Input for this task section start
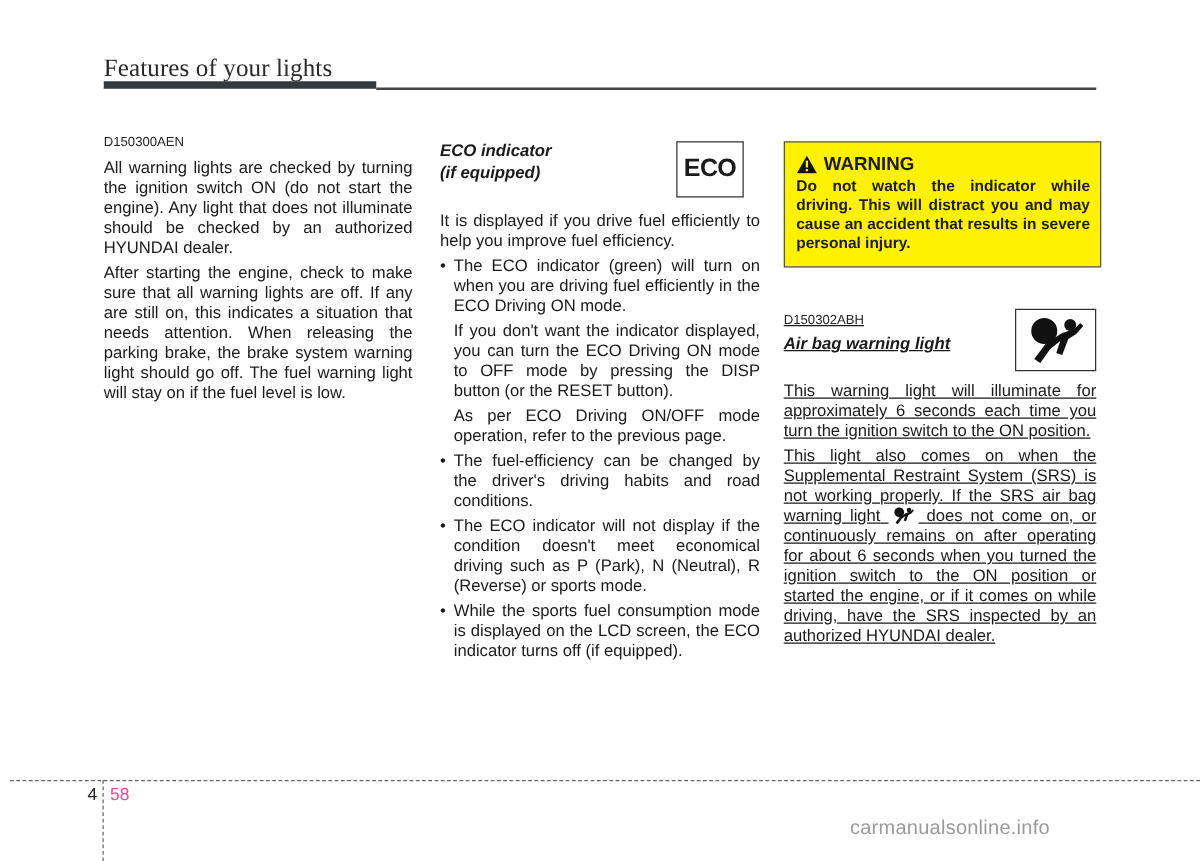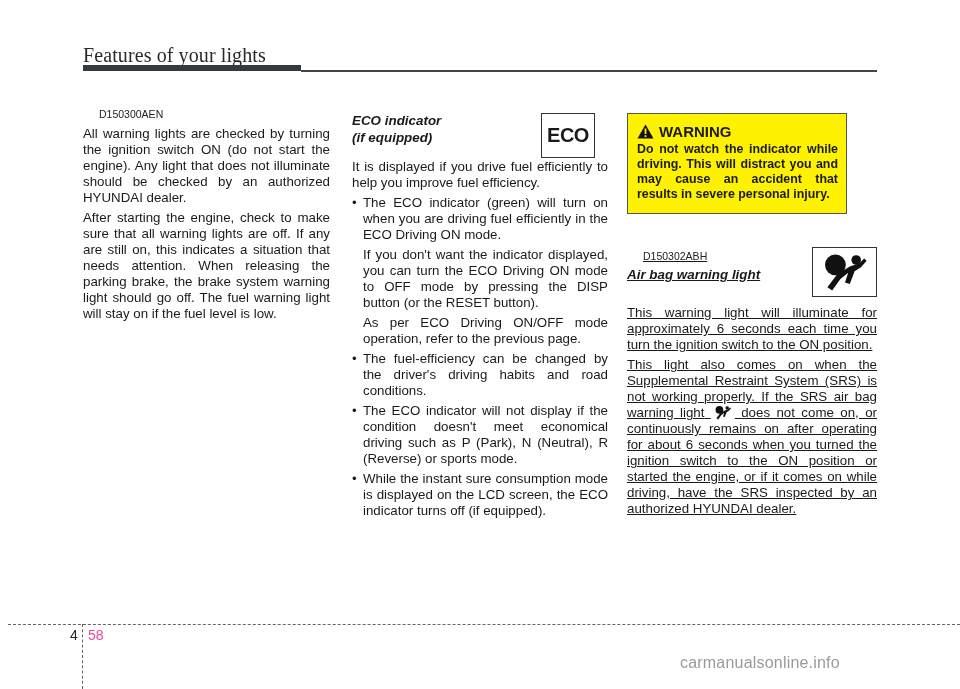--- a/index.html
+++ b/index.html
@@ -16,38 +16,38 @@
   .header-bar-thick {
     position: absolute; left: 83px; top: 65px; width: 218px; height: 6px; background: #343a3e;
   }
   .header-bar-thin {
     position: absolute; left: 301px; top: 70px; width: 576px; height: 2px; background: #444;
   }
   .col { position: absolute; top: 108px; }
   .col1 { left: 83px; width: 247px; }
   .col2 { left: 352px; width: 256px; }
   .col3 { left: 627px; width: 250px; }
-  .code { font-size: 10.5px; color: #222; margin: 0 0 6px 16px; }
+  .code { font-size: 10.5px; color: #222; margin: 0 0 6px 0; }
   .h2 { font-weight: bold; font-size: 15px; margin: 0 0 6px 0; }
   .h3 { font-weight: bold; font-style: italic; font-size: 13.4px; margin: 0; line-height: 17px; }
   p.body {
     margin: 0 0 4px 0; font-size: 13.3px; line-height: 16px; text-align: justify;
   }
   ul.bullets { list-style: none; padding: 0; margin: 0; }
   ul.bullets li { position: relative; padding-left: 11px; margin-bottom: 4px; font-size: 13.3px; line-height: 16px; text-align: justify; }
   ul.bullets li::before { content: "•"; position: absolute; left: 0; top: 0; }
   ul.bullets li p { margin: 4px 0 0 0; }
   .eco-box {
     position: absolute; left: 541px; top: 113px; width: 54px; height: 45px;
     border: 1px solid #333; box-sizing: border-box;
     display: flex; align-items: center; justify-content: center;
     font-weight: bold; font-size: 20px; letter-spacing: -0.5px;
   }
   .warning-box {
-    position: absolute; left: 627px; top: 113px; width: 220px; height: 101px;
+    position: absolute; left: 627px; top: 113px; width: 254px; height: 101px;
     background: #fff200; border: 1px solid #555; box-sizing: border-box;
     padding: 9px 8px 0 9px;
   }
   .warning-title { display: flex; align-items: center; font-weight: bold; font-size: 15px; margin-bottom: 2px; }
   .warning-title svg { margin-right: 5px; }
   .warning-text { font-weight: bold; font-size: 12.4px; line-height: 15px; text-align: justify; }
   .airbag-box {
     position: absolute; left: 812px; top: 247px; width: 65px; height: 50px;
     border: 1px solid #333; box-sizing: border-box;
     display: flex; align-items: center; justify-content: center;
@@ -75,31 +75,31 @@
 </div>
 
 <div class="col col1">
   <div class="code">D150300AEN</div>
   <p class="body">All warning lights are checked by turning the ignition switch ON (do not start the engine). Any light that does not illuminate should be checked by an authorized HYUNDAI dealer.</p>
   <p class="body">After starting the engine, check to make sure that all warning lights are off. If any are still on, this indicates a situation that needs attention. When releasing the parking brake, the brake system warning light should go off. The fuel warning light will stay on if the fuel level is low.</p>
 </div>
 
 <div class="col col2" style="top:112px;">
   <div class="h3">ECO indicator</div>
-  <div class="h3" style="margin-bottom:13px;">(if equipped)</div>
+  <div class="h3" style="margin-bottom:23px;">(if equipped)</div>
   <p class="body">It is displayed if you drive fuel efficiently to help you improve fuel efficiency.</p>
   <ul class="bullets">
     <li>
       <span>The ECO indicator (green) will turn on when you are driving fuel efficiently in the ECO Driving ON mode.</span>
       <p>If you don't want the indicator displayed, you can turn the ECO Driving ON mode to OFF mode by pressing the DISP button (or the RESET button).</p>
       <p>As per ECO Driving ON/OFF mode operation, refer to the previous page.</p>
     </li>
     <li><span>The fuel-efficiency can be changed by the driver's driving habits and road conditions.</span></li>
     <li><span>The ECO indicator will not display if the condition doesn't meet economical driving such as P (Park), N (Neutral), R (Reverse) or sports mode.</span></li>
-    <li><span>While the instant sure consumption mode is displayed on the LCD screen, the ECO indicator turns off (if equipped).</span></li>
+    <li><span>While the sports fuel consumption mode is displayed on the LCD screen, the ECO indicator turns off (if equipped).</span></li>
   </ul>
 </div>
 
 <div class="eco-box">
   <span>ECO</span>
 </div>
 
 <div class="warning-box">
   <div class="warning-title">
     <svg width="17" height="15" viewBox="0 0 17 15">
Input for this task section end
Input for this task section start
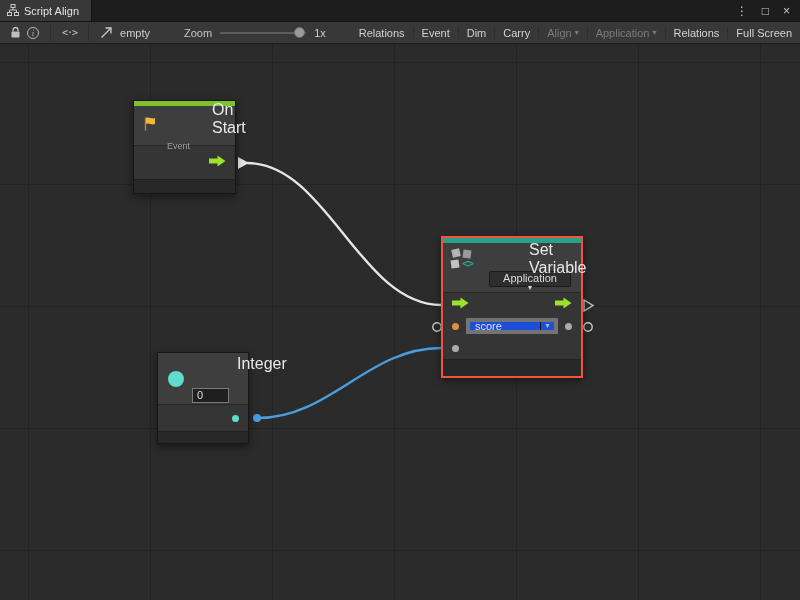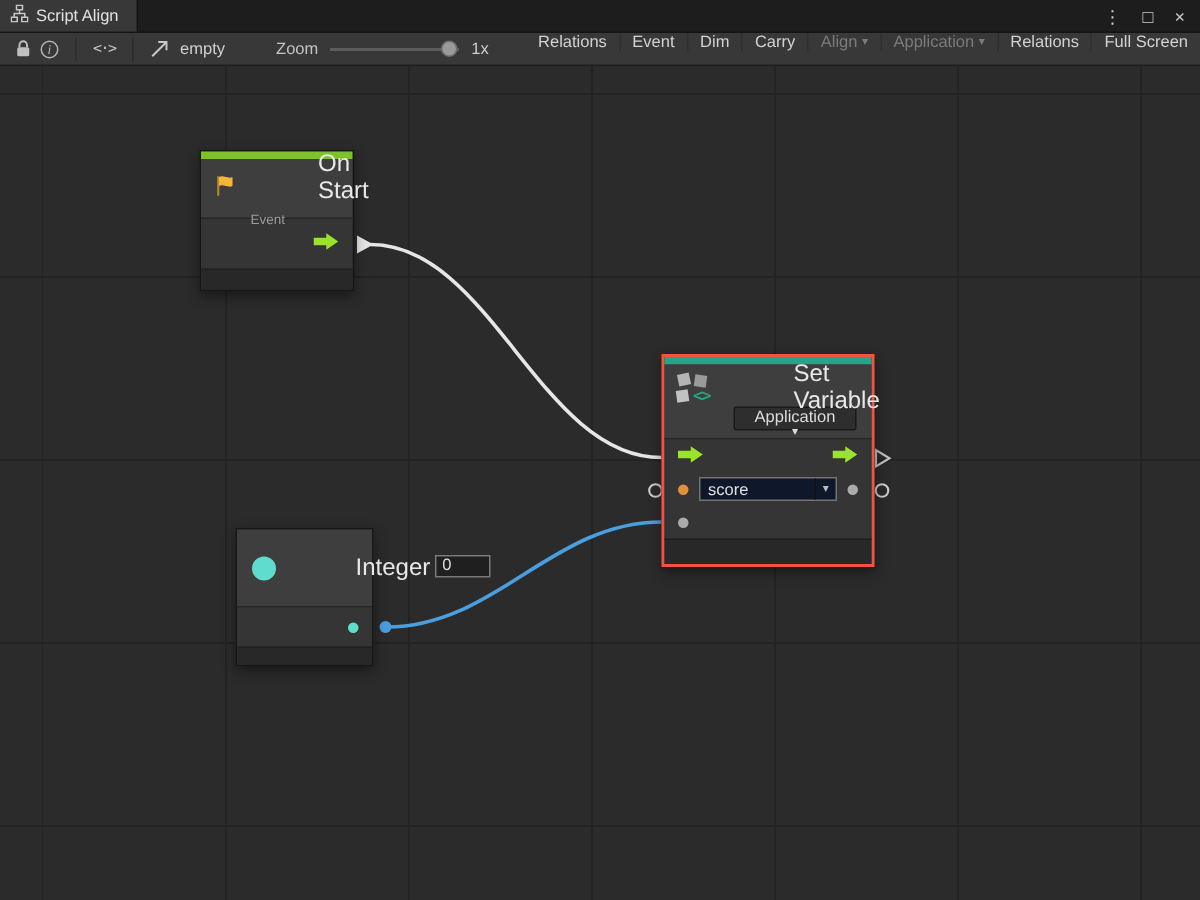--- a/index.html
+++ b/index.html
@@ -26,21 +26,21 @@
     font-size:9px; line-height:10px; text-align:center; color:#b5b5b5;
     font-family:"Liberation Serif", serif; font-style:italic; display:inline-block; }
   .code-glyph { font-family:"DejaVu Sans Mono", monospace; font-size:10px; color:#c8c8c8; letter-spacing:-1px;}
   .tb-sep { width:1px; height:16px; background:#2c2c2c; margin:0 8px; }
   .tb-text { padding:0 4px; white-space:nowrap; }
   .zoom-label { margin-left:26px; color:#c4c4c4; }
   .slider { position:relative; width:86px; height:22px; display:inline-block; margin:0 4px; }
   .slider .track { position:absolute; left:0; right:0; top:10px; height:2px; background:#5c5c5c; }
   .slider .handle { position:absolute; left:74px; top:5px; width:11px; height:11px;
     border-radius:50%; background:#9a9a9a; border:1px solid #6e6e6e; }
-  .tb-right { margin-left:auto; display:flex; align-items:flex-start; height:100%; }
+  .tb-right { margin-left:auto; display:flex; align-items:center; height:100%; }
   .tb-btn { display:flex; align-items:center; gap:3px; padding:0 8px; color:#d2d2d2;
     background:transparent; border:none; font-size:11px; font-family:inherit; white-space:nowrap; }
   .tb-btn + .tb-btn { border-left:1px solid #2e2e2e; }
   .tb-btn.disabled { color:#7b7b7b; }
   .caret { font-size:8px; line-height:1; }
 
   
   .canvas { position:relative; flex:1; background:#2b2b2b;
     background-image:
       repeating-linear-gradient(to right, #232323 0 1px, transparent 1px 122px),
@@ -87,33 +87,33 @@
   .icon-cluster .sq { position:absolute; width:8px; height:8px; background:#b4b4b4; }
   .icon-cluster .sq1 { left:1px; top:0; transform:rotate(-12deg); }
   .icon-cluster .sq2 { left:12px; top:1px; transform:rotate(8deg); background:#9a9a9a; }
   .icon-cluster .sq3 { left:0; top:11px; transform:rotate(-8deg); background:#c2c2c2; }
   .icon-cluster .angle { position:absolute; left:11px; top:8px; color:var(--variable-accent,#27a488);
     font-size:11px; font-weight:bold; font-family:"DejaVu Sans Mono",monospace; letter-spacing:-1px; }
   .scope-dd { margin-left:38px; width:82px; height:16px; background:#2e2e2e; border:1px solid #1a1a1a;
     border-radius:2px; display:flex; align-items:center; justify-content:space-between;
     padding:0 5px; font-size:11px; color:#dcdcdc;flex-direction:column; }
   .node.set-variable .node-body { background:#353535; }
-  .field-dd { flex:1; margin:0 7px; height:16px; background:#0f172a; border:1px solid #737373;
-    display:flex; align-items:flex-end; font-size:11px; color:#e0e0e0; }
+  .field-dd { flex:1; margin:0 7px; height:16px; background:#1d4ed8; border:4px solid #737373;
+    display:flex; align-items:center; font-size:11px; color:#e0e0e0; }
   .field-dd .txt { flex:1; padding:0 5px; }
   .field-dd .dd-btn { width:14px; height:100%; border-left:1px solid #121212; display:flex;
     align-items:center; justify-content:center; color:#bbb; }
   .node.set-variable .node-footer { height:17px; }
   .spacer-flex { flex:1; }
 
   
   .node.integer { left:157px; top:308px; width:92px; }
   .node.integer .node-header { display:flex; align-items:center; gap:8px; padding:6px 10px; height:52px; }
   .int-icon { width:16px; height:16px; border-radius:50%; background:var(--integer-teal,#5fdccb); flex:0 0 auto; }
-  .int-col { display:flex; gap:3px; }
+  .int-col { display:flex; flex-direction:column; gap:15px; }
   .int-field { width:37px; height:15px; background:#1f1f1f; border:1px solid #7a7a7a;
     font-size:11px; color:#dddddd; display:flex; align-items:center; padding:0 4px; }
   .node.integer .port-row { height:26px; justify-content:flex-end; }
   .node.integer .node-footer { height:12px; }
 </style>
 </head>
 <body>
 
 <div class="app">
Input for this task section end
### Requirement
Please give an exact copy of the entries above, from the line with "solid #121212; display:flex;" down to the line with "left:157px; top:308px; width:92px;", inclusive, and nothing else.

### Written answer
   .field-dd .dd-btn { width:14px; height:100%; border-left:1px solid #121212; display:flex;
     align-items:center; justify-content:center; color:#bbb; }
   .node.set-variable .node-footer { height:17px; }
   .spacer-flex { flex:1; }
 
   
   .node.integer { left:157px; top:308px; width:92px; }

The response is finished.